What the exercise asks >> Reproduce the records without their pictures, keeping every word as it is.

────────────────────────────────────────

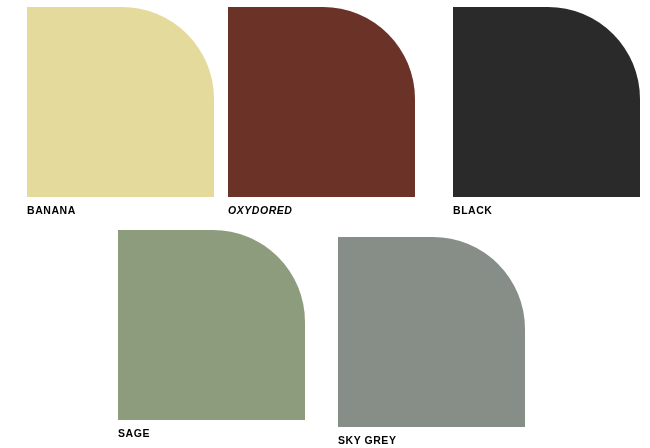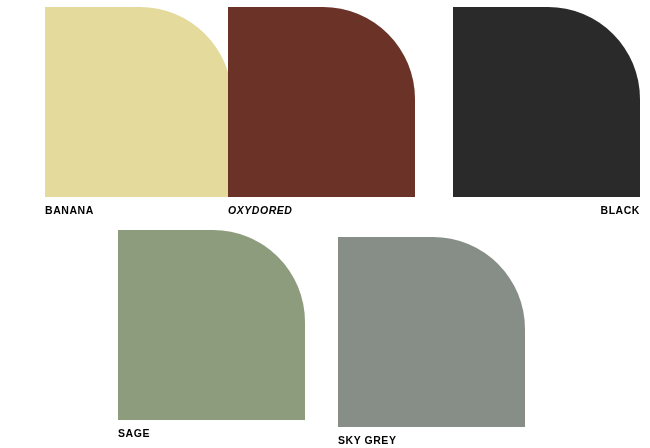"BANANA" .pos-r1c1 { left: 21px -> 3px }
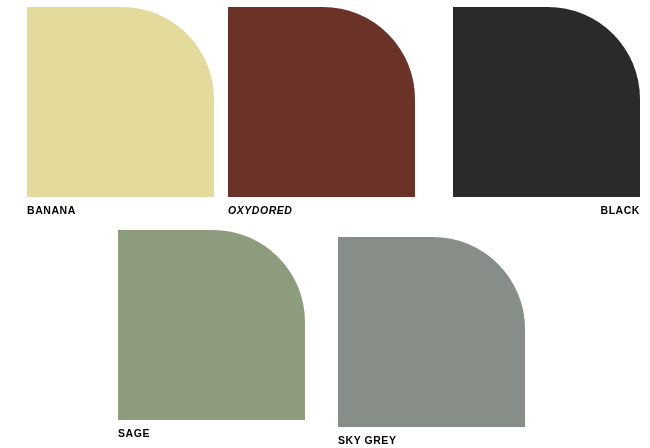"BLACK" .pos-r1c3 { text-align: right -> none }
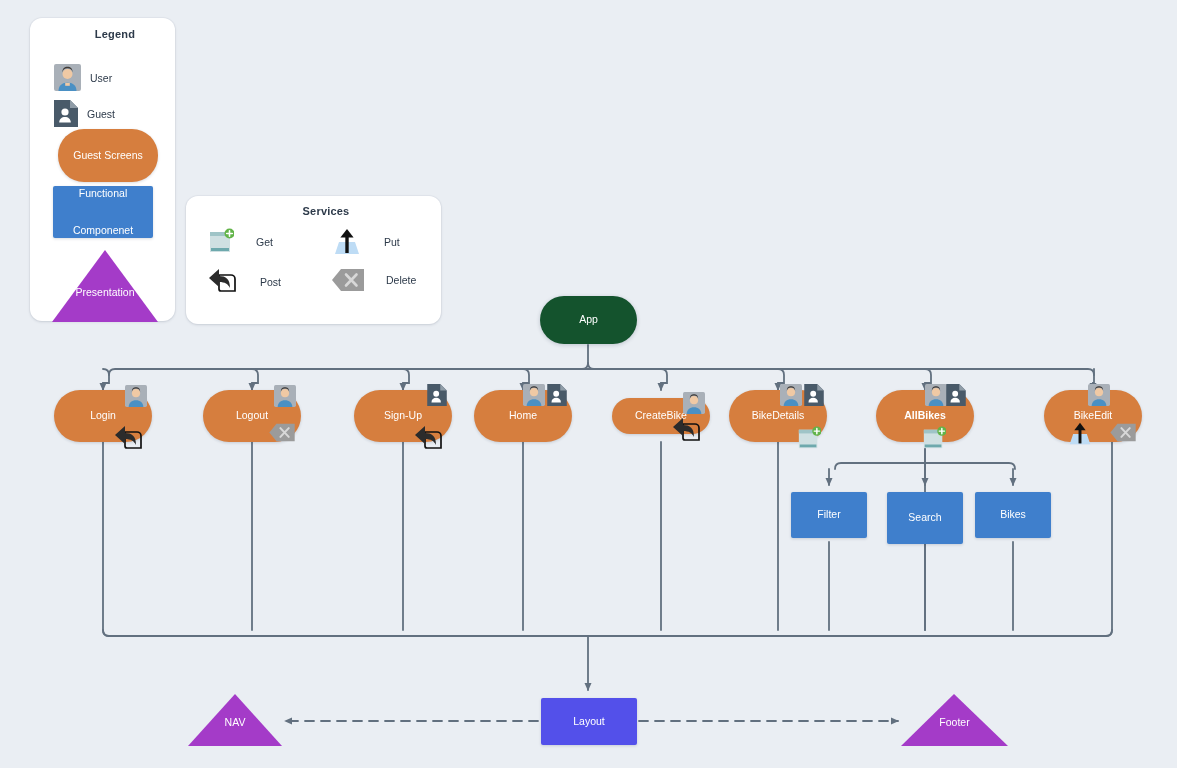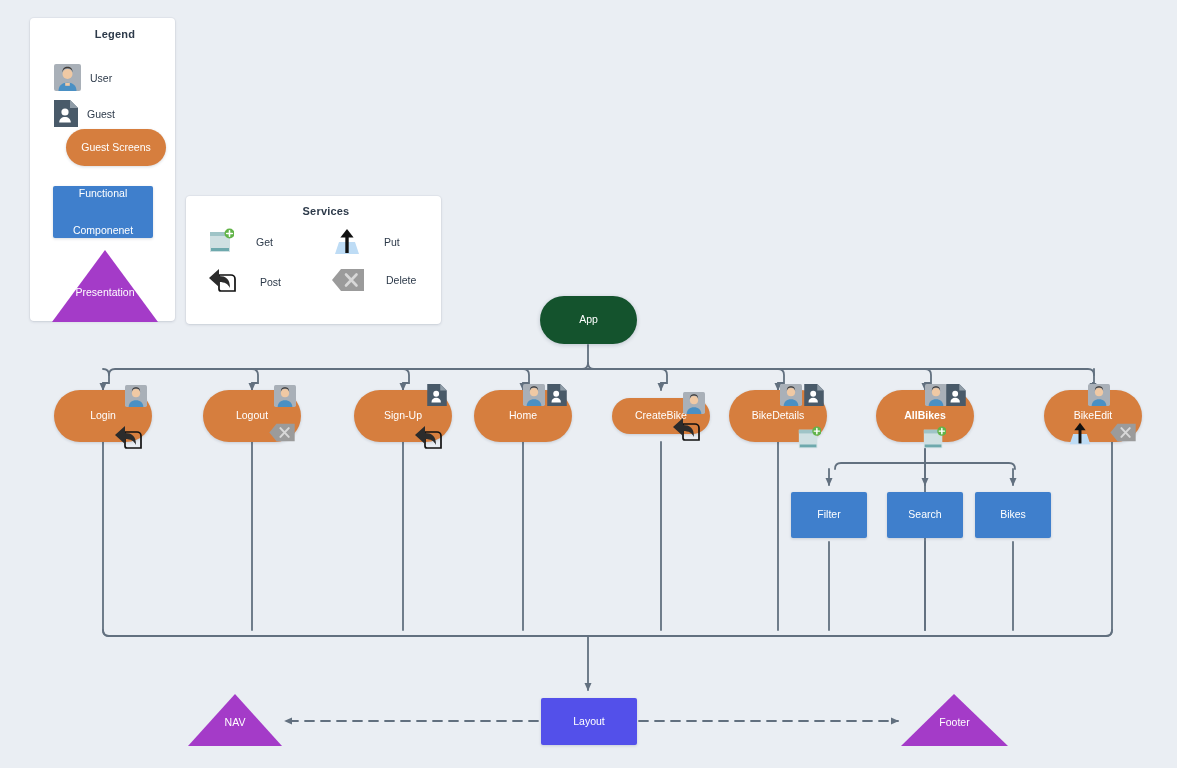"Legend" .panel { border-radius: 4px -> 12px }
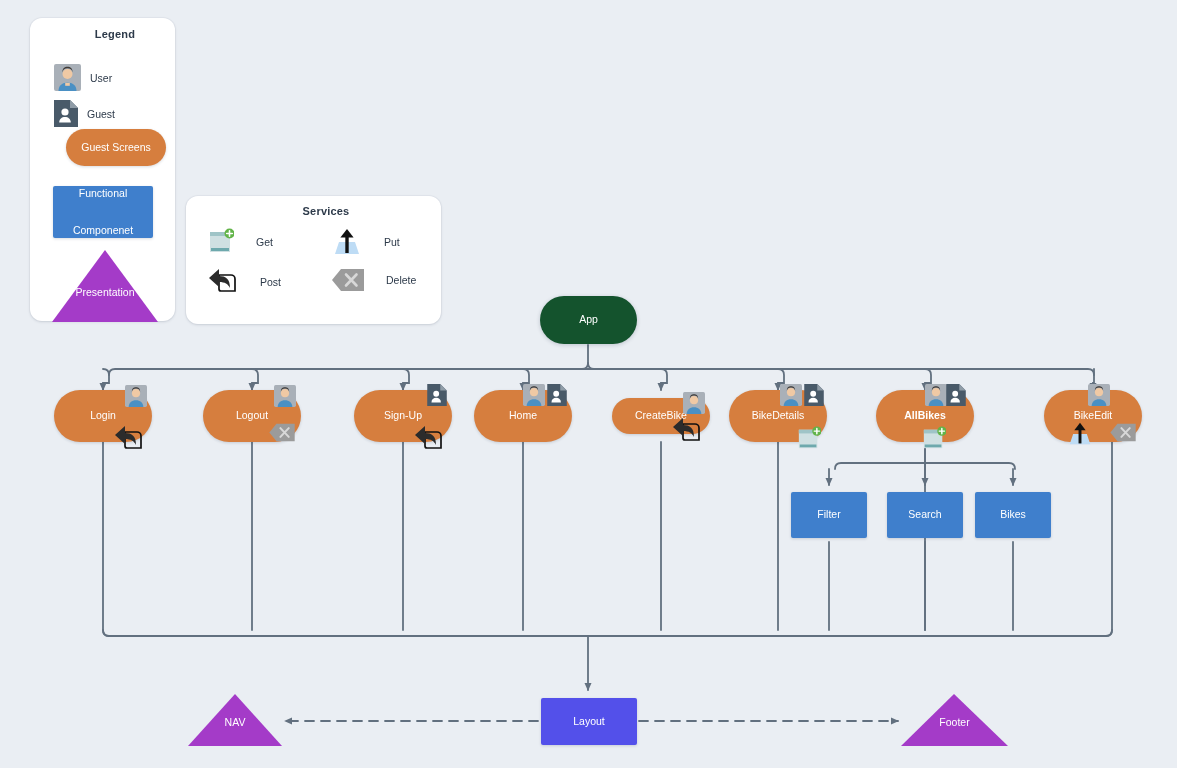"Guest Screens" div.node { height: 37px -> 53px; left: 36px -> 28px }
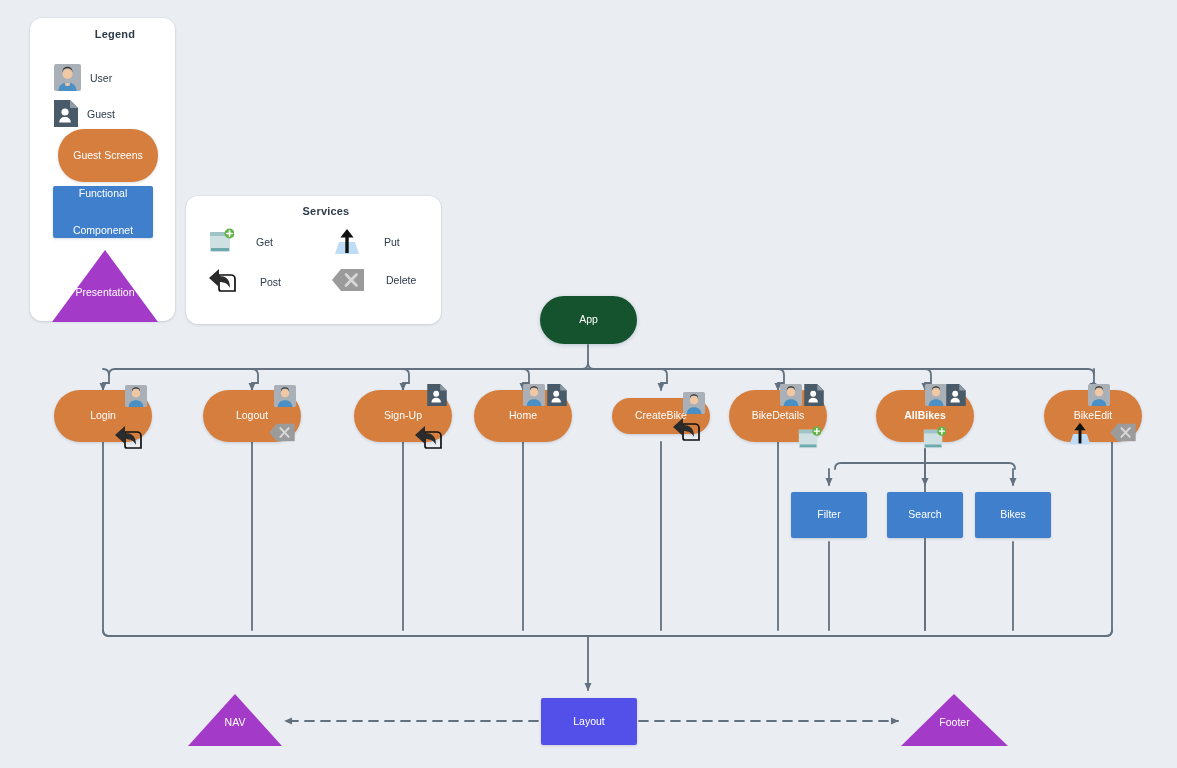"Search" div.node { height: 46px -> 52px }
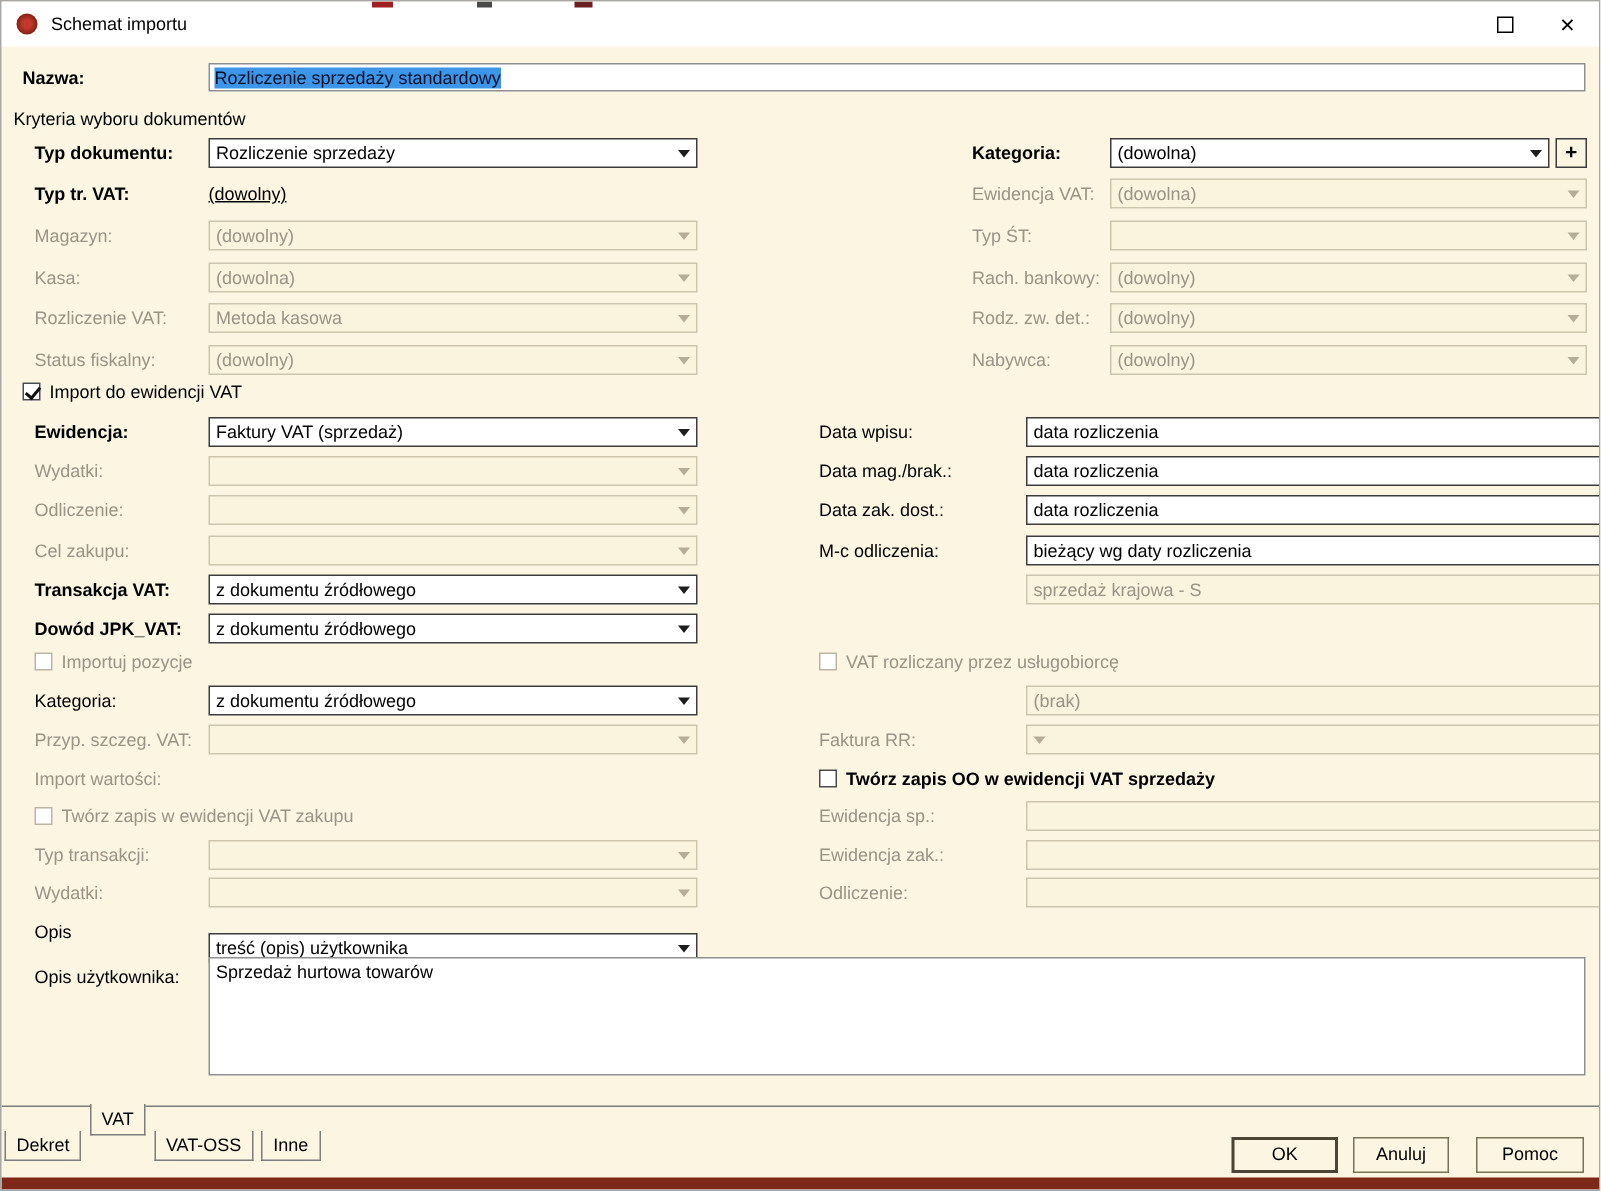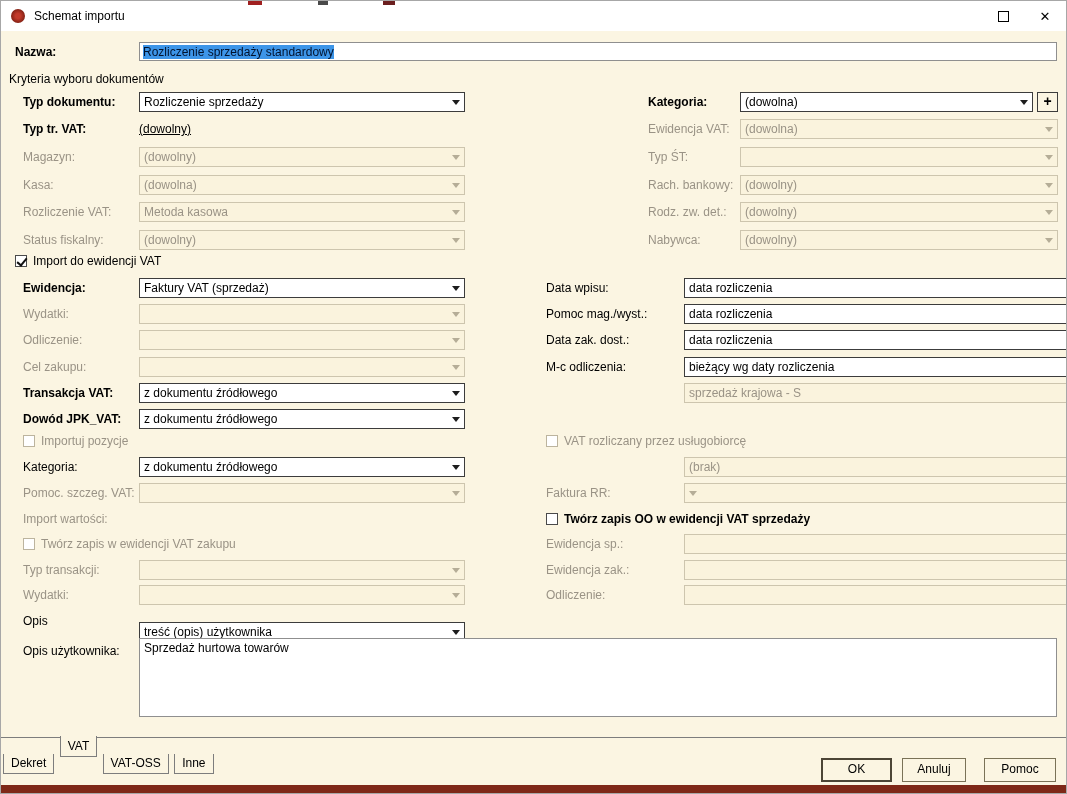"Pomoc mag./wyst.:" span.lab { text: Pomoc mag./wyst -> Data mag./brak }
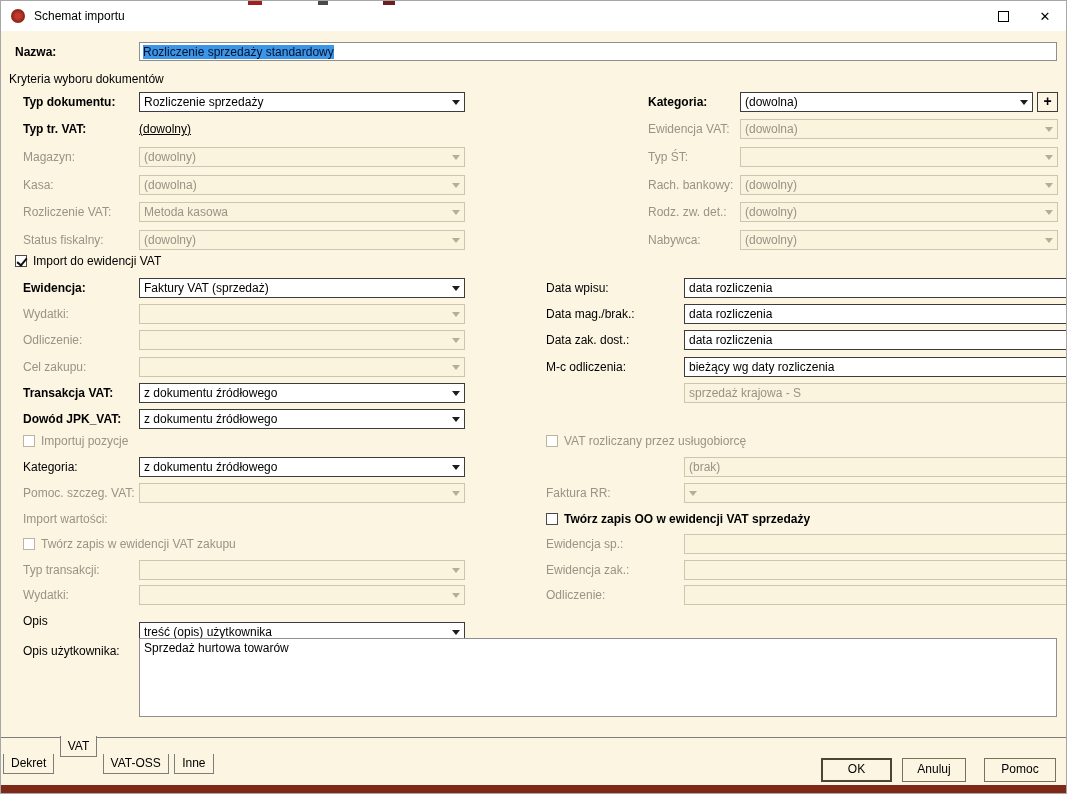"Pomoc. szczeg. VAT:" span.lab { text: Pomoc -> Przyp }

────────────────────────────────────────

Your solution >>
"BANANA" .pos-r1c1 { left: 21px -> 3px }
"BLACK" .pos-r1c3 { text-align: right -> none }
"Legend" .panel { border-radius: 4px -> 12px }
"Guest Screens" div.node { height: 37px -> 53px; left: 36px -> 28px }
"Search" div.node { height: 46px -> 52px }
"Pomoc mag./wyst.:" span.lab { text: Pomoc mag./wyst -> Data mag./brak }
"Pomoc. szczeg. VAT:" span.lab { text: Pomoc -> Przyp }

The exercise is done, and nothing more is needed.